- Atul Gawande on ICU Care and Palliative Medicine (from The New Yorker)
- The new "Quality of Death" index
- Cancer patients live *longer* with Palliative Care - NEJM
- A fabulous article in Slate - We Can't Save You
- Emergency Rooms and Palliative Care
- Some basics on Palliative Care fro mWikipedia
- Sub-specialization in Palliative and Hospice Care as an Emergency Medicine MD
- Palliation in the Emergency Department setting
My recent comment on the WSJ article that became a post in itself I think:
I am an Emergency Medicine resident and currently on a medical ICU rotation (MICU). I spend my days either in the ER admitting very sick patients often at the end of their lives or in the ICU caring for these patients. I recently wrote on my blog (after a particularly difficult 32-hour shift) some of my views regarding the medical establishment's approach to patients, illness and the end of life.
To be honest, I feel that enduring the very last moments of one’s life in a busy Emergency Dept or ICU as just about the worst possible experience for a patient and family I can imagine.
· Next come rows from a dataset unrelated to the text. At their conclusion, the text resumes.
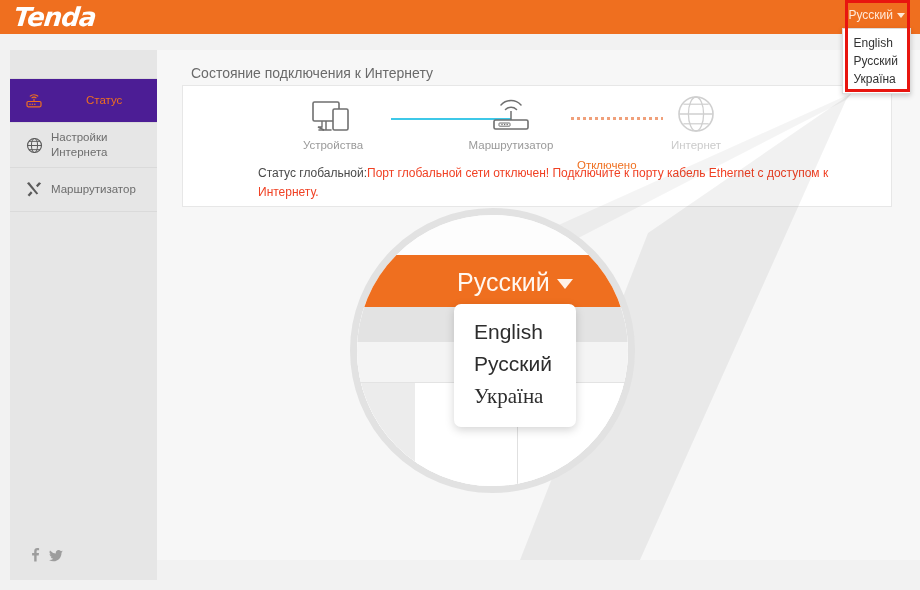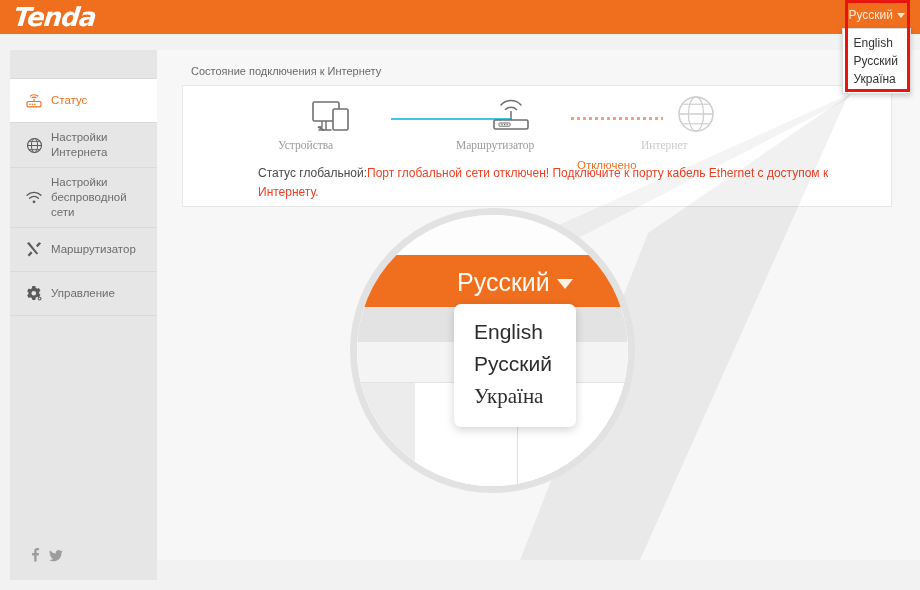--- a/index.html
+++ b/index.html
@@ -66,45 +66,45 @@
   }
   .side-item:first-child{border-top:none;}
   .side-item .ico{
     width:20px;min-width:20px;height:18px;margin-right:7px;
     display:flex;align-items:center;justify-content:center;
     color:#5b5b5b;
   }
   .side-item .lbl{
     font-size:11.5px;color:#6d6d6d;line-height:15px;
   }
-  .side-item.active{background:#ffffff;}
+  .side-item.active{background:#4c1d95;gap:35px;}
   .side-item.active .lbl{color:#ef6f1f;}
   .side-item.active .ico{color:#ef6f1f;}
   .side-bottom-line{border-top:1px solid #dadada;}
   .social{
     position:absolute;left:20px;bottom:14px;display:flex;gap:9px;align-items:center;
     color:#9d9d9d;
   }
   .social span{cursor:pointer;display:block;}
 
   
   .main{
     position:absolute;left:157px;top:50px;width:763px;height:510px;
     background:#f7f7f7;
   }
   .page-title{
     position:absolute;left:34px;top:15px;
-    font-size:11px;color:#6a6a6a;
+    font-size:14px;color:#6a6a6a;
   }
   .panel{
     position:absolute;left:25px;top:35px;width:708px;height:120px;
     background:#ffffff;border:1px solid #e7e7e7;
   }
   .topo{position:relative;width:100%;height:72px;}
-  .node{position:absolute;width:110px;font-family:Liberation Serif, serif;}
+  .node{position:absolute;text-align:center;width:110px;}
   .node .nico{height:42px;display:flex;align-items:flex-end;justify-content:center;color:#6f6f6f;}
   .node .nlbl{font-size:11.5px;color:#9a9a9a;margin-top:5px;}
   .node.internet .nico{color:#cfcfcf;}
   .node.internet .nlbl{color:#cbcbcb;}
   .link-solid{
     position:absolute;height:2px;background:#3ec8e8;
   }
   .link-dot{
     position:absolute;height:3px;
     background-image:repeating-linear-gradient(to right,#f0a07a 0 3px,transparent 3px 6px);
@@ -220,56 +220,35 @@
             <circle cx="9" cy="9" r="7.4" fill="none" stroke="currentColor" stroke-width="1.2"></circle>
             <ellipse cx="9" cy="9" rx="3.2" ry="7.4" fill="none" stroke="currentColor" stroke-width="1.1"></ellipse>
             <line x1="1.6" y1="9" x2="16.4" y2="9" stroke="currentColor" stroke-width="1.1"></line>
             <line x1="3" y1="4.6" x2="15" y2="4.6" stroke="currentColor" stroke-width="1"></line>
             <line x1="3" y1="13.4" x2="15" y2="13.4" stroke="currentColor" stroke-width="1"></line>
           </svg>
       </span>
       <span class="lbl">Настройки Интернета</span>
     </div>
 
-    <div class="side-item">
-      <span class="ico">
-        <svg width="18" height="15" viewBox="0 0 18 15">
-            <path d="M2 5.2A10 10 0 0 1 16 5.2" fill="none" stroke="currentColor" stroke-width="1.3" stroke-linecap="round"></path>
-            <path d="M4.6 8.2a6.3 6.3 0 0 1 8.8 0" fill="none" stroke="currentColor" stroke-width="1.3" stroke-linecap="round"></path>
-            <circle cx="9" cy="11.8" r="1.4" fill="currentColor"></circle>
-          </svg>
-      </span>
-      <span class="lbl">Настройки беспроводной сети</span>
-    </div>
 
 
 
 
     <div class="side-item">
       <span class="ico">
         <svg width="18" height="17" viewBox="0 0 18 17">
             <path d="M2 2.3l2-1.3 9.2 11.4-1.6 1.2z" fill="currentColor"></path>
             <path d="M16.2 2.2l-2.2-1-3 3.4 1.6 1.6z" fill="currentColor"></path>
             <path d="M2.6 13.9l3.3-3.6 1.6 1.7-3.2 3.5z" fill="currentColor"></path>
           </svg>
       </span>
       <span class="lbl">Маршрутизатор</span>
     </div>
 
-    <div class="side-item">
-      <span class="ico">
-        <svg width="18" height="17" viewBox="0 0 18 17">
-            <path d="M7.3 1h3l.4 1.8 1.5.85 1.75-.6 1.5 2.6-1.35 1.25v1.7l1.35 1.25-1.5 2.6-1.75-.6-1.5.85L10.3 15h-3l-.4-1.8-1.5-.85-1.75.6-1.5-2.6L3.5 9.1V7.4L2.15 6.15l1.5-2.6 1.75.6 1.5-.85z" fill="currentColor"></path>
-            <circle cx="8.8" cy="8.25" r="2.3" fill="#e6e6e6"></circle>
-            <circle cx="14.6" cy="13.6" r="1.9" fill="currentColor"></circle>
-            <circle cx="14.6" cy="13.6" r=".85" fill="#e6e6e6"></circle>
-          </svg>
-      </span>
-      <span class="lbl">Управление</span>
-    </div>
 
     <div class="side-bottom-line"></div>
 
     <div class="social">
       <span>
         <svg width="10" height="14" viewBox="0 0 10 14">
             <path d="M6.6 13.6V7.4h2.1l.3-2.4H6.6V3.5c0-.7.2-1.2 1.2-1.2h1.3V.2C8.8.15 8.1.1 7.2.1 5.4.1 4.2 1.2 4.2 3.2v1.8H2.1v2.4h2.1v6.2z" fill="#9d9d9d"></path>
           </svg>
       </span>
       <span>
Just a few days ago I helped a family through the final moments as care was withdrawn from their father in the middle of the Emergency Department. He had end stage cancer, was in pain, delirium and complete organ and was admitted to the ICU for “escalation of care”. It was not until we were at the maximum doses of three different vasopressors and a ventilator to keep him breathing did we finally, as a medical community, truly convey to the family and patient that we could only prolong death through great suffering. At this point the only thing keeping him alive were chemicals and machines. We could keep his heart beating and lungs breathing for a little while longer but only at the expense of the family as they watched him languish. We finally told them they had another option and they decided to let him die. The sad part is that arriving at this decision so late meant he would die in our Emergency Department and not at home with them as he could have had someone truly offered these options earlier. I had plenty of pain medications and sedatives to ease this patient’s transition but that family had to endure these final moments surrounded not by peaceful silence or familiar surroundings but instead by the sights, sounds and smells of an ER. ECG alarms, vomiting, people moaning in pain, the smell of infected flesh from the gangrenous legs next door and the occasional trauma that was rolled by on a gurney with a screaming and bloody patient forcing the family to view the mangled wreckage of a body after a car accident – this was what surrounded the patient and family in those last moments of death. Despite our attempts to provide a calm environment for the family the entire episode was traumatizing for everyone I am sure. We are an overloaded and overcrowded ER and were limited in what we could offer.
The Emergency Department and hospital in general is designed and expected to be a place where we intervene to “save” patient’s lives and not a place where we can help them end them. We have not truly embraced a role in the relief of suffering at the end of life as equally as we do trying to prolong life, which is why we fund and train doctors in ICU’s and not in Palliative Care. Palliative Care is often seen as that last “alternative” that we only consider in extreme cases and many doctors view it as “giving up” I feel. I wish we, as a medical community, understood and agreed that medicine is not just about treatment of disease with the hopes that we can "fix" it but that it ultimately should be about the relief of suffering and the realistic understanding that death will come and we can’t always change it. What we can do though is to participate in it with the family – embrace it. At any time patients and doctors should feel comfortable choosing either path. We need to be better about identifying these patients that are at the end or rapidly nearing it and educate them and their family on the services available and present them as equally valuable options. Just as we have learned that offering wood floors and natural lighting with a calm environment in a birthing suite creates a better birthing experience for the entire family we similarly need to have a place for people to die. This means we need to offer rooms, staff and training so that we as doctors feel just as comfortable about choosing Palliative Care as we do about admitting someone to the ICU.
In the Emergency Department we have a unique opportunity to guide these patients to a different experience at the end and we should not feel that all sick patients must be admitted to the ICU. It not only makes human sense, it makes financial sense. These services, medications and facilities are much less costly than the ICU and would provide much less suffering for the family and patients overall. Palliative Care is a valid and powerful choice equally as valuable as a defibrillator and not a last ditch option viewed only after we feel we are out of choices. It is not “giving up on” a patient; it is redefining our goals for that patient. Perhaps one day we can see Palliative Care in the ER as a different type of escalation of care – an escalation in the treatment of suffering. The end will always come and it will always be painful for those close to the patient, but we can do a better job for many of these patients through more aggressive palliation and not more aggressive resuscitation.